** PROVIDED DATA **
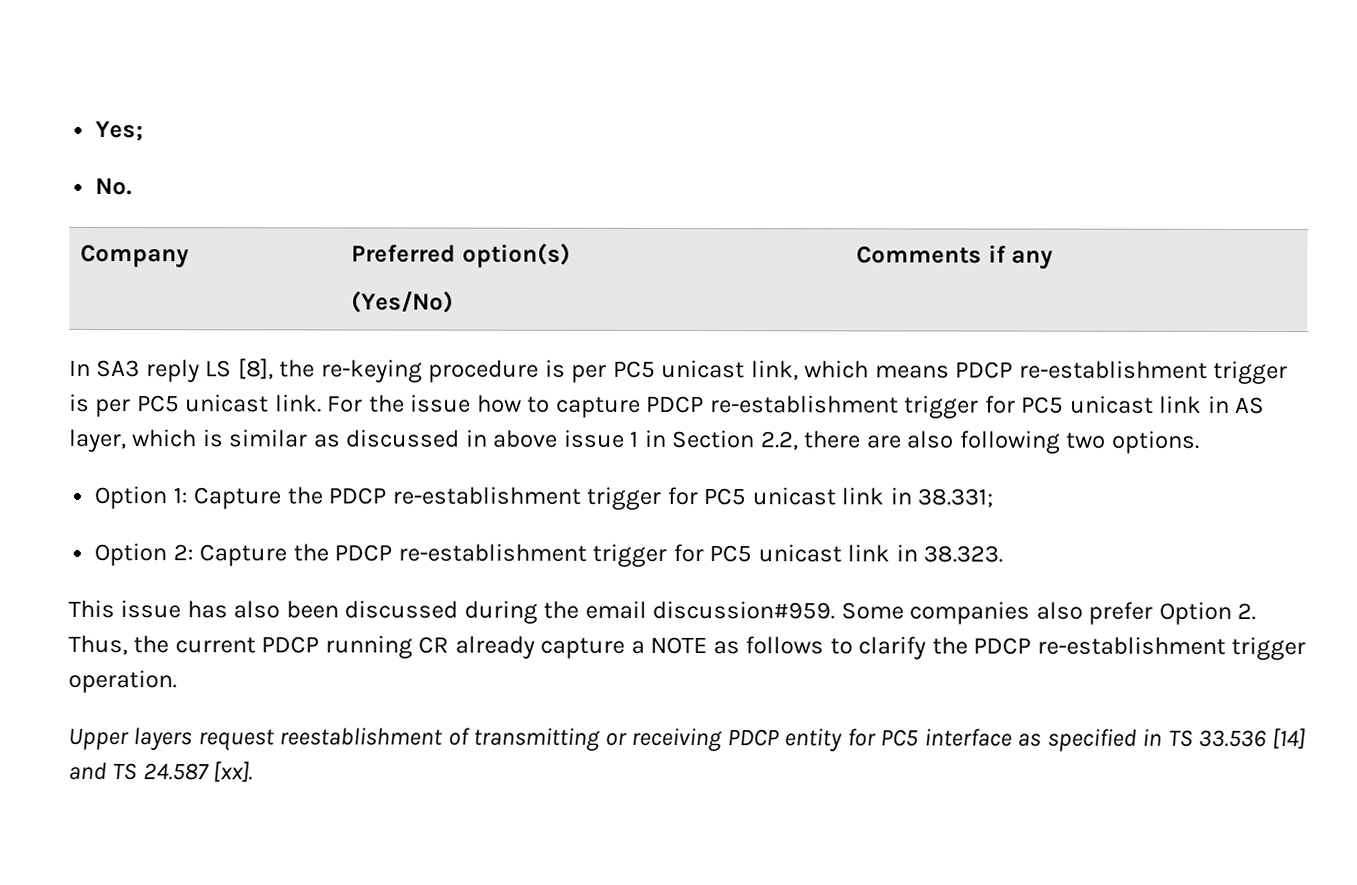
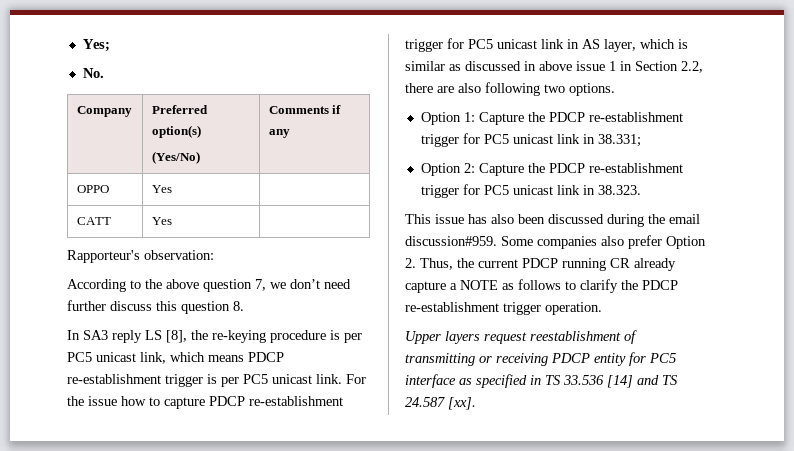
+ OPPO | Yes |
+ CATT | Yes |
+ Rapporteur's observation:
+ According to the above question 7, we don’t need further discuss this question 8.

==

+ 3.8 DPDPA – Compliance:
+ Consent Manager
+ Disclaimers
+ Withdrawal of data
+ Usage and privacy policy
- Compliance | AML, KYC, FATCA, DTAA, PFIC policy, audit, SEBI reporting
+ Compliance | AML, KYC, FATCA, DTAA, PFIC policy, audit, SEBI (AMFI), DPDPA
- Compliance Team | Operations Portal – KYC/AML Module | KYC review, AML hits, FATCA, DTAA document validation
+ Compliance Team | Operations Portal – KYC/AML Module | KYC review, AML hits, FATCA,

==

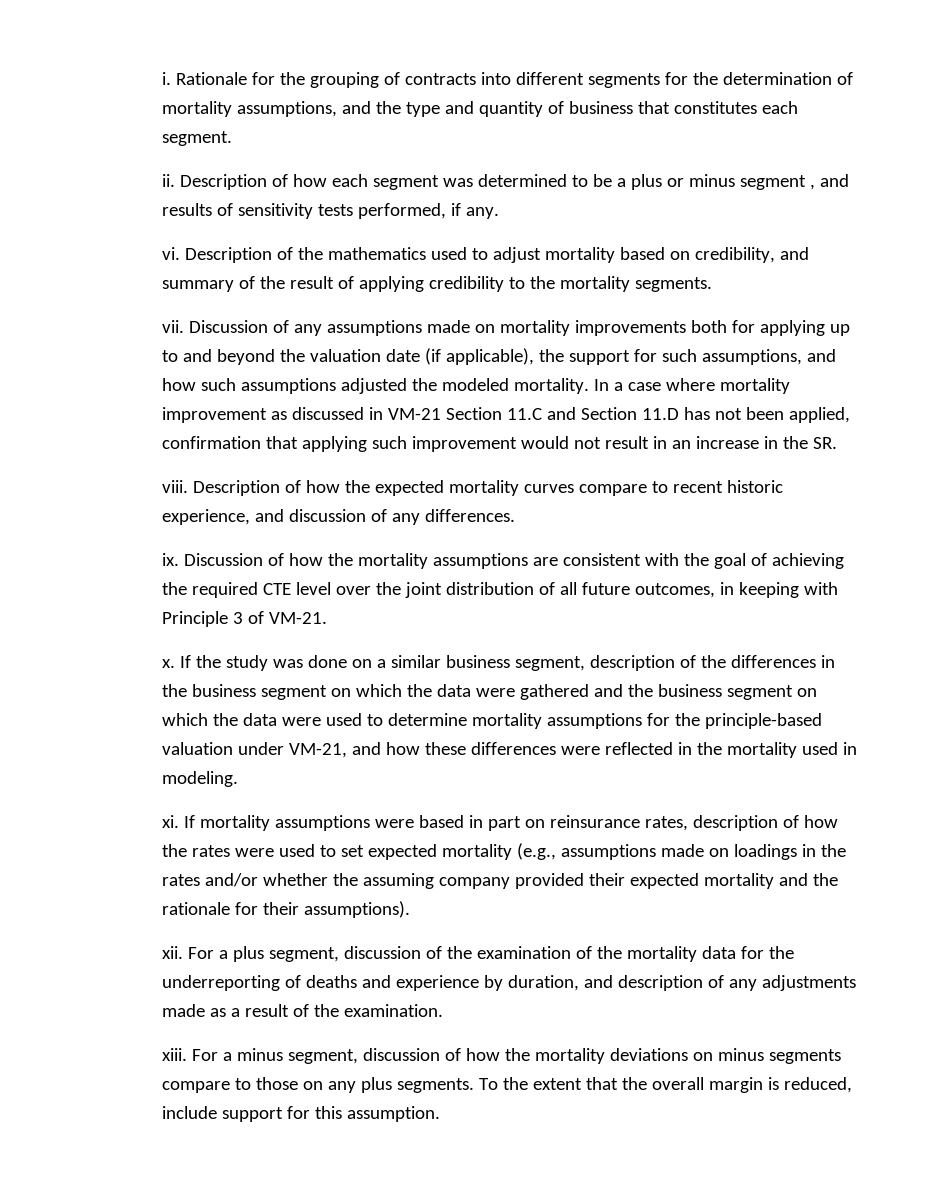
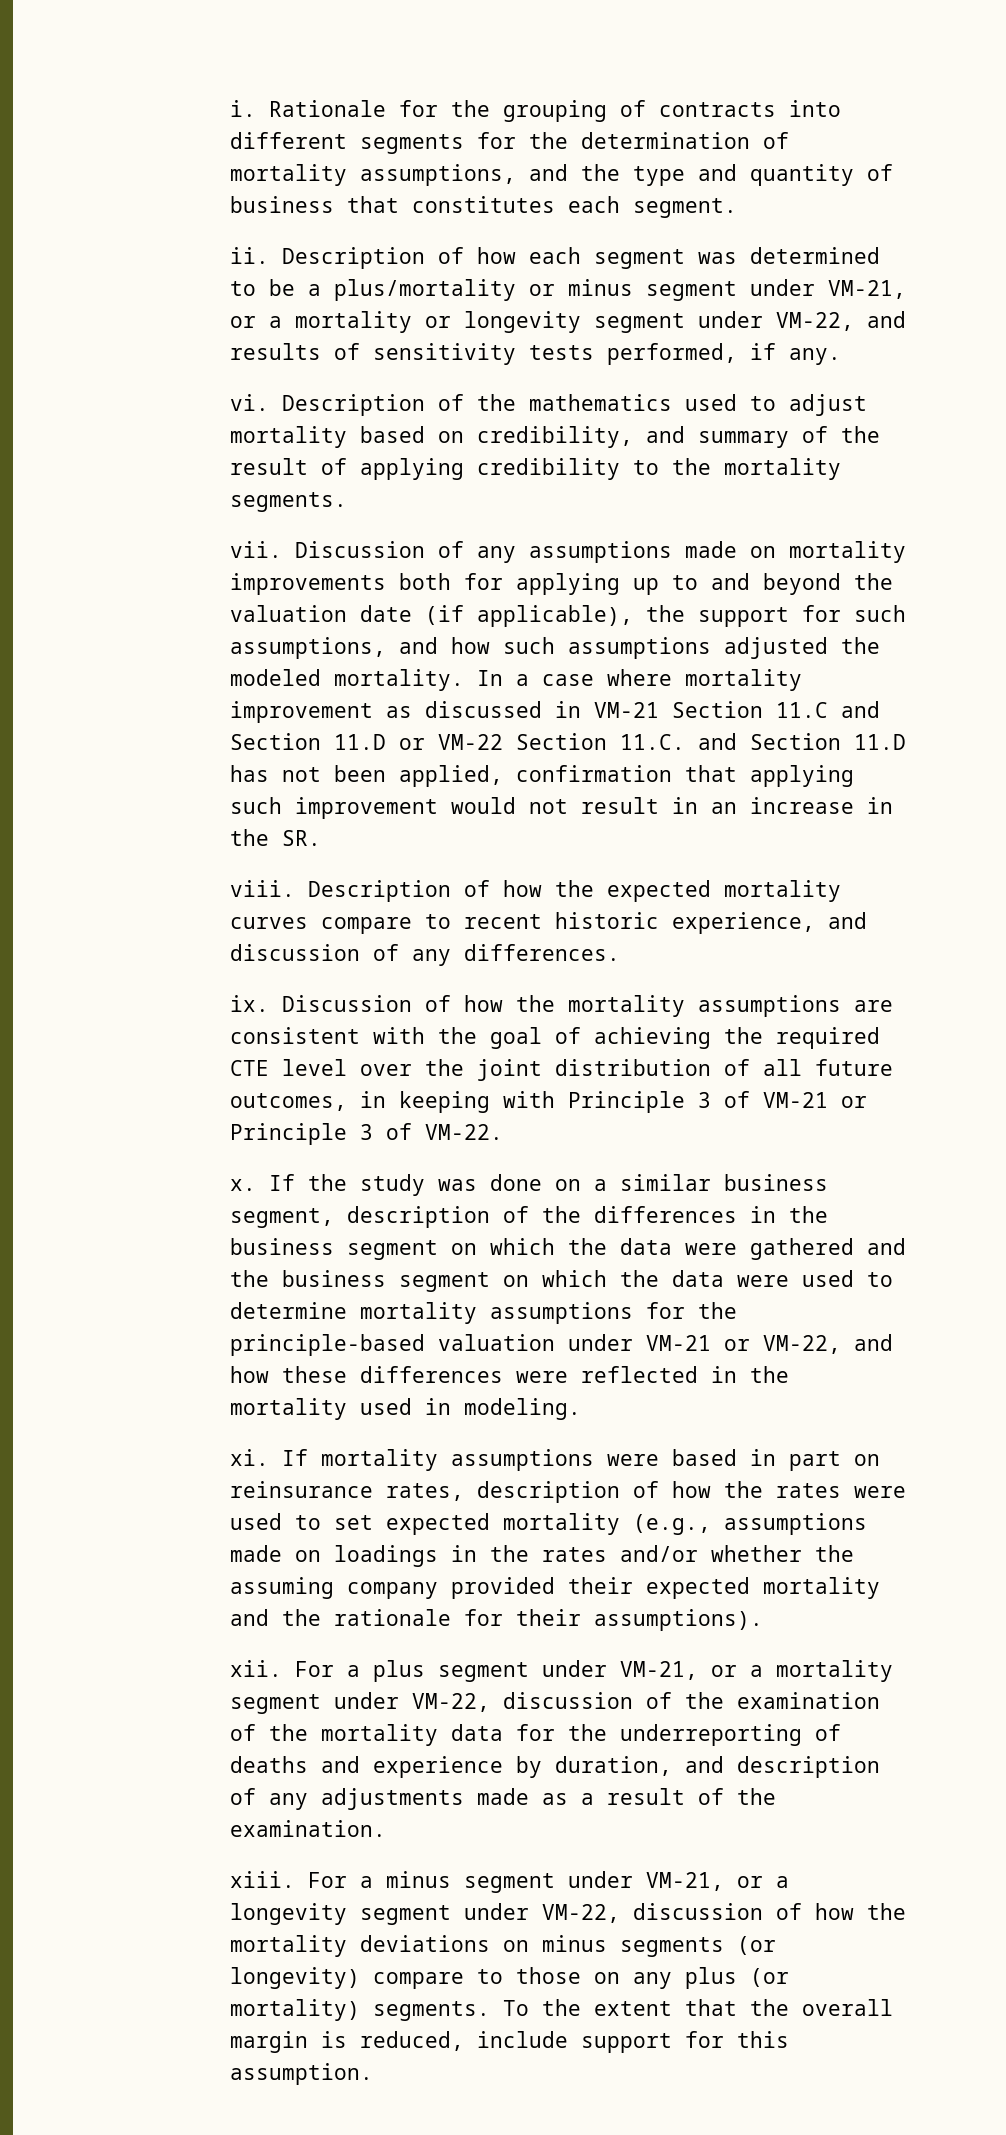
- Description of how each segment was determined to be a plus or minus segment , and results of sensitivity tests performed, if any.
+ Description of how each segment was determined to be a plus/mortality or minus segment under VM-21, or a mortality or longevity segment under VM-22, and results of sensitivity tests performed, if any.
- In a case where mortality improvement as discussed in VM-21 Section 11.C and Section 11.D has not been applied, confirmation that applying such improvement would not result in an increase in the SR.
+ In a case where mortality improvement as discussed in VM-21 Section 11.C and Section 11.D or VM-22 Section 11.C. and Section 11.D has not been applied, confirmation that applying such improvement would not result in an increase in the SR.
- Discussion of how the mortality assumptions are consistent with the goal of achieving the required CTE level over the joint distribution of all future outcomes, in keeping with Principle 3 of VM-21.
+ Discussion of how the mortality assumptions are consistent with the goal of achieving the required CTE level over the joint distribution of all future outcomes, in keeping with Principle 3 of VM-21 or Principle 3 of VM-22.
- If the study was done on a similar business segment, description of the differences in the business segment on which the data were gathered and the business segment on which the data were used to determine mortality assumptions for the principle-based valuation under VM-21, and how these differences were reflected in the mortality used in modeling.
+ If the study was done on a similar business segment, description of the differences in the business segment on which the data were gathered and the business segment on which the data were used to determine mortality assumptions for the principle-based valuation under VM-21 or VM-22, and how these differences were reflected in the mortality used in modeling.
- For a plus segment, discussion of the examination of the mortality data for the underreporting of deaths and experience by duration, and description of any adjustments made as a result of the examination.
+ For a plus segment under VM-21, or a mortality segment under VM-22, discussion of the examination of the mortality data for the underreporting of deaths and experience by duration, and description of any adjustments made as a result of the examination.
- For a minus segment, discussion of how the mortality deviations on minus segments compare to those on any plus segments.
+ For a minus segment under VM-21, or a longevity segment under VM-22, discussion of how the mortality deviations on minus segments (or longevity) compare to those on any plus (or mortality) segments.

** EXERCISE **
Every line above from the line with "OPPO | Yes |" to the line with "this question 8.", both included, must be reproduced exactly, and no other line may appear.

** SOLUTION FOR THIS EXERCISE **
+ OPPO | Yes |
+ CATT | Yes |
+ Rapporteur's observation:
+ According to the above question 7, we don’t need further discuss this question 8.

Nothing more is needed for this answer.